La mozione di censura del rumeno di estrema destra Gheorghe Piperea è fondata sullo scandalo della negoziazione opaca dei vaccini anti Covid tra von der Leyen e l'amministratore delegato di Pfizer, approfondita poi sulla mancata discussione in aula di Safe, il fondo comune per la difesa europea da 150 miliardi di euro annunciato dalla Commissione solo qualche mese fa. Ma la sinistra, non fosse che la mozione è presentata dall'estrema destra, avrebbe tutta una litania di ragioni per condividerla. L'ultima? Due giorni fa i popolari hanno votato con l'estrema destra per bocciare la mozione di urgenza con cui le tre forze di sinistra avrebbero voluto portare direttamente in aula a settembre la Legge Clima con gli obiettivi 2040, prima della riunione del Consiglio europeo di settembre così da riuscire ad arrivare alla Cop di Belém con una posizione forte da parte dell'Europa sulla transizione climatica. Una transizione che, dopo il forfait statunitense è appesa alle mosse europee. Non solo. Il file del Clima all'interno della Commissione parlamentare sull'Ambiente (ENVI) è finito nelle mani dell'estrema destra (che la vuole morta): forti dell'abbondanza di deputati, i Patrioti si sono accaparrati il relatore, una posizione che permette di influenzare i tempi e anche i contenuti del file. Con la mozione di urgenza si sarebbe portata direttamente in aula la proposta della Commissione, senza emendamenti, e si sarebbe ovviato al problema del relatore.
Ma ormai è chiaro: can che abbaia non morde. Da quando non hanno più i numeri per avere loro tre insieme la maggioranza in parlamento, socialisti, liberali e verdi non fanno altro che lamentarsi di come l'enorme partito popolare non rispetti più quella “coalizione Ursula” con cui la presidente è stata eletta l'anno scorso. Lo accusano giustamente di fare una politica dei due forni, alleandosi con l'estrema destra per uccidere il Green Deal o bloccare i migranti ma ricorrendo alla sinistra quando c'è da salvare la facciata di un'Europa sotto attacco dalle forze illiberali. Si sentono usati. E lo sono. Ma ancora non hanno avuto il coraggio di fare reale opposizione, illudendosi che il proprio atteggiamento costruttivo «salvi l'Europa». Così continuano a fissare ipotetiche scadenze, prontamente rinnovate, e attendono segnali che von der Leyen e i popolari finiranno per tornare al passato e rispettare sia i termini della coalizione sia il cordone sanitario contro l'estrema destra. Ora guardano a a settembre, quando la presidente traccerà nel discorso sull'Unione il programma del prossimo anno.

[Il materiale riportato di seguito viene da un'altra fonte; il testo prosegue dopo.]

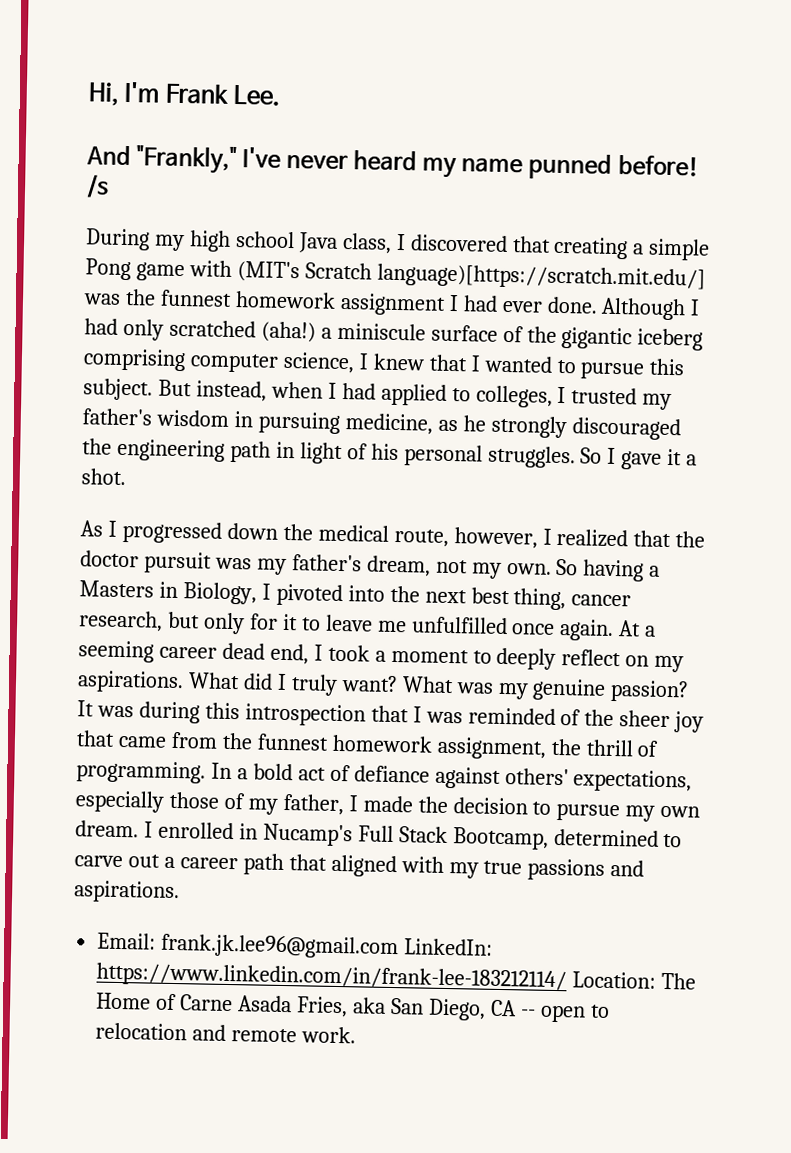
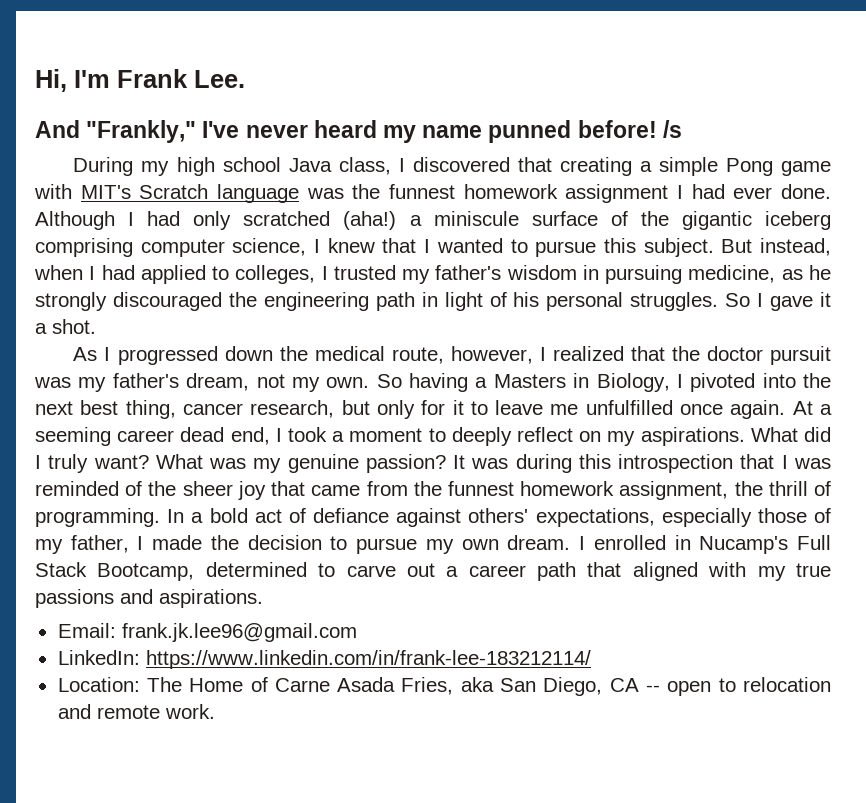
- During my high school Java class, I discovered that creating a simple Pong game with (MIT's Scratch language)[https://scratch.mit.edu/] was the funnest homework assignment I had ever done.
+ During my high school Java class, I discovered that creating a simple Pong game with MIT's Scratch language was the funnest homework assignment I had ever done.
- Email: frank.jk.lee96@gmail.com LinkedIn: https://www.linkedin.com/in/frank-lee-183212114/ Location: The Home of Carne Asada Fries, aka San Diego, CA -- open to relocation and remote work.
+ Email: frank.jk.lee96@gmail.com
+ LinkedIn: https://www.linkedin.com/in/frank-lee-183212114/
+ Location: The Home of Carne Asada Fries, aka San Diego, CA -- open to relocation and remote work.

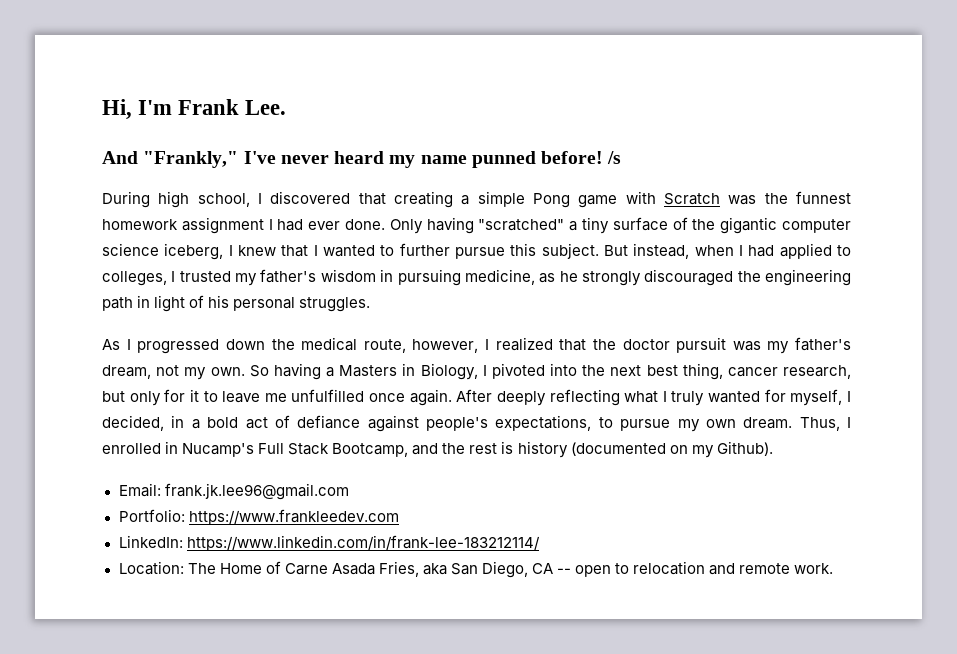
- During my high school Java class, I discovered that creating a simple Pong game with MIT's Scratch language was the funnest homework assignment I had ever done.
+ During high school, I discovered that creating a simple Pong game with Scratch was the funnest homework assignment I had ever done.
- Although I had only scratched (aha!) a miniscule surface of the gigantic iceberg comprising computer science, I knew that I wanted to pursue this subject.
+ Only having "scratched" a tiny surface of the gigantic computer science iceberg, I knew that I wanted to further pursue this subject.
- So I gave it a shot.
- At a seeming career dead end, I took a moment to deeply reflect on my aspirations. What did I truly want? What was my genuine passion? It was during this introspection that I was reminded of the sheer joy that came from the funnest homework assignment, the thrill of programming. In a bold act of defiance against others' expectations, especially those of my father, I made the decision to pursue my own dream.
+ After deeply reflecting what I truly wanted for myself, I decided, in a bold act of defiance against people's expectations, to pursue my own dream.
- I enrolled in Nucamp's Full Stack Bootcamp, determined to carve out a career path that aligned with my true passions and aspirations.
+ Thus, I enrolled in Nucamp's Full Stack Bootcamp, and the rest is history (documented on my Github).
+ Portfolio: https://www.frankleedev.com

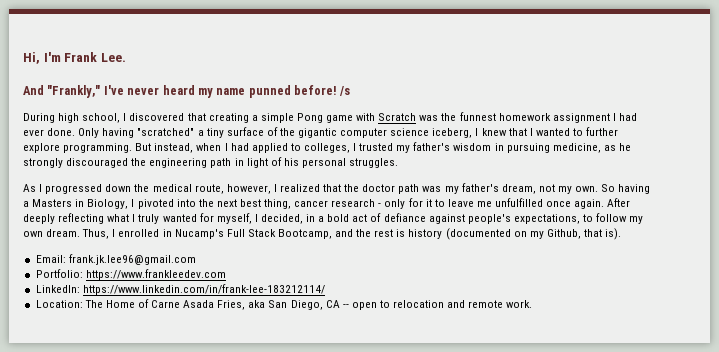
- Only having "scratched" a tiny surface of the gigantic computer science iceberg, I knew that I wanted to further pursue this subject.
+ Only having "scratched" a tiny surface of the gigantic computer science iceberg, I knew that I wanted to further explore programming.
- As I progressed down the medical route, however, I realized that the doctor pursuit was my father's dream, not my own.
+ As I progressed down the medical route, however, I realized that the doctor path was my father's dream, not my own.
- So having a Masters in Biology, I pivoted into the next best thing, cancer research, but only for it to leave me unfulfilled once again.
+ So having a Masters in Biology, I pivoted into the next best thing, cancer research - only for it to leave me unfulfilled once again.
- After deeply reflecting what I truly wanted for myself, I decided, in a bold act of defiance against people's expectations, to pursue my own dream.
+ After deeply reflecting what I truly wanted for myself, I decided, in a bold act of defiance against people's expectations, to follow my own dream.
- Thus, I enrolled in Nucamp's Full Stack Bootcamp, and the rest is history (documented on my Github).
+ Thus, I enrolled in Nucamp's Full Stack Bootcamp, and the rest is history (documented on my Github, that is).

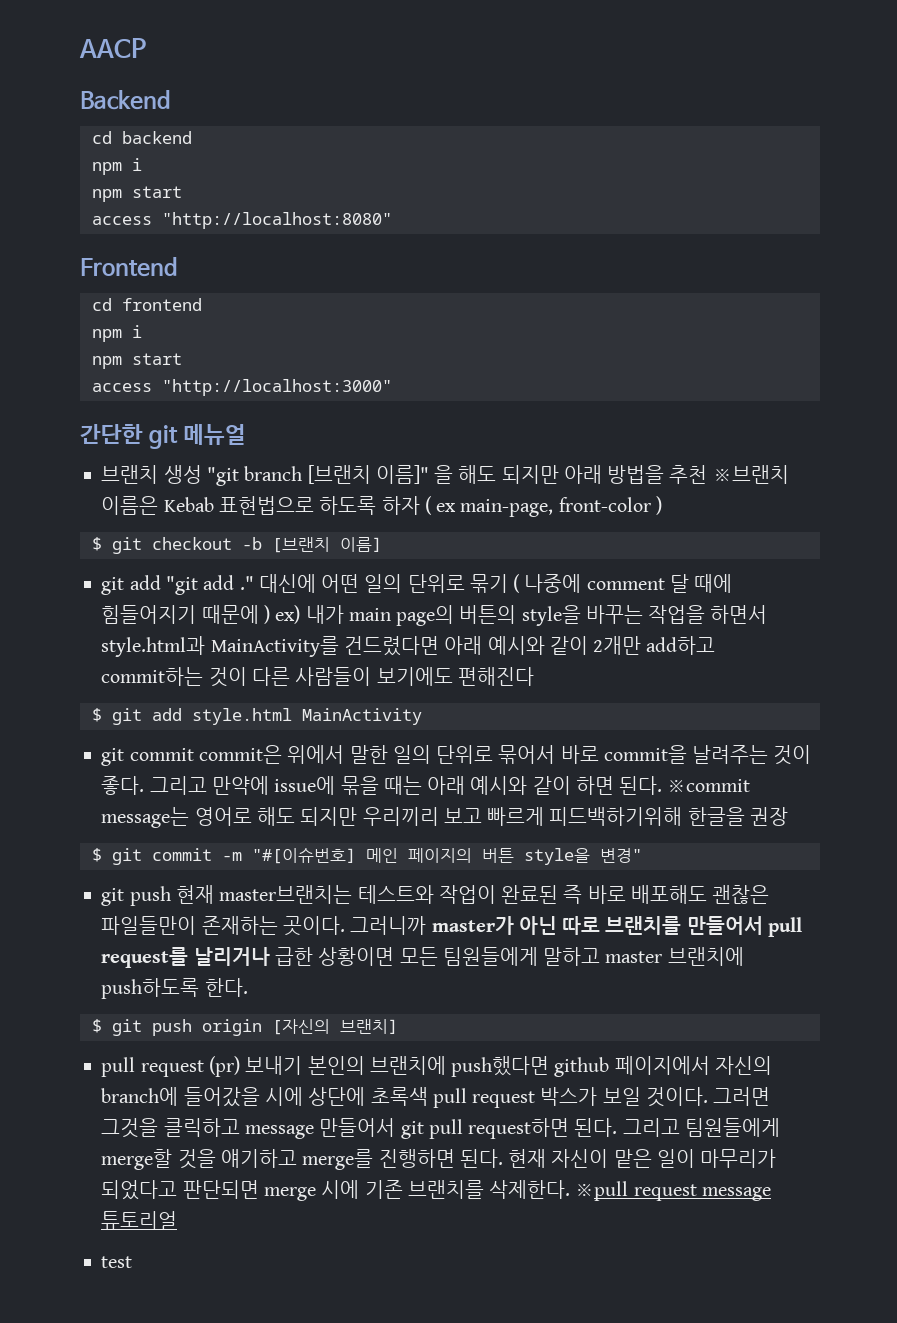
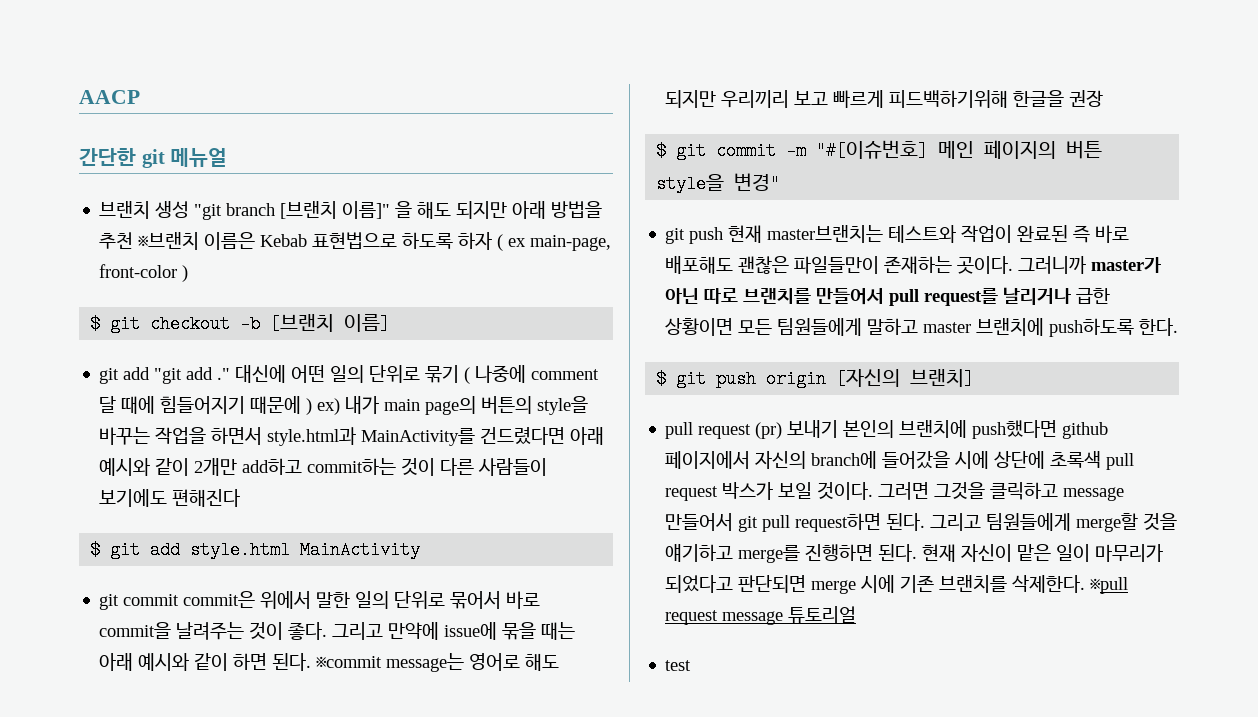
- Backend
- cd backend
- npm i
- npm start
- access "http://localhost:8080"
- Frontend
- cd frontend
- npm i
- npm start
- access "http://localhost:3000"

Ma forse dovrebbero accettare il dato di realtà che, come nel Consiglio europeo dei 27, che riunisce i 27 governi, anche nel Parlamento la maggioranza è oggi saldamente nelle mani delle forze di centro-destra e di estrema destra. E che tutta la compagine di centro-sinistra è all'opposizione. Da lì dovrebbe ripartire. Magari con strategie più taglienti.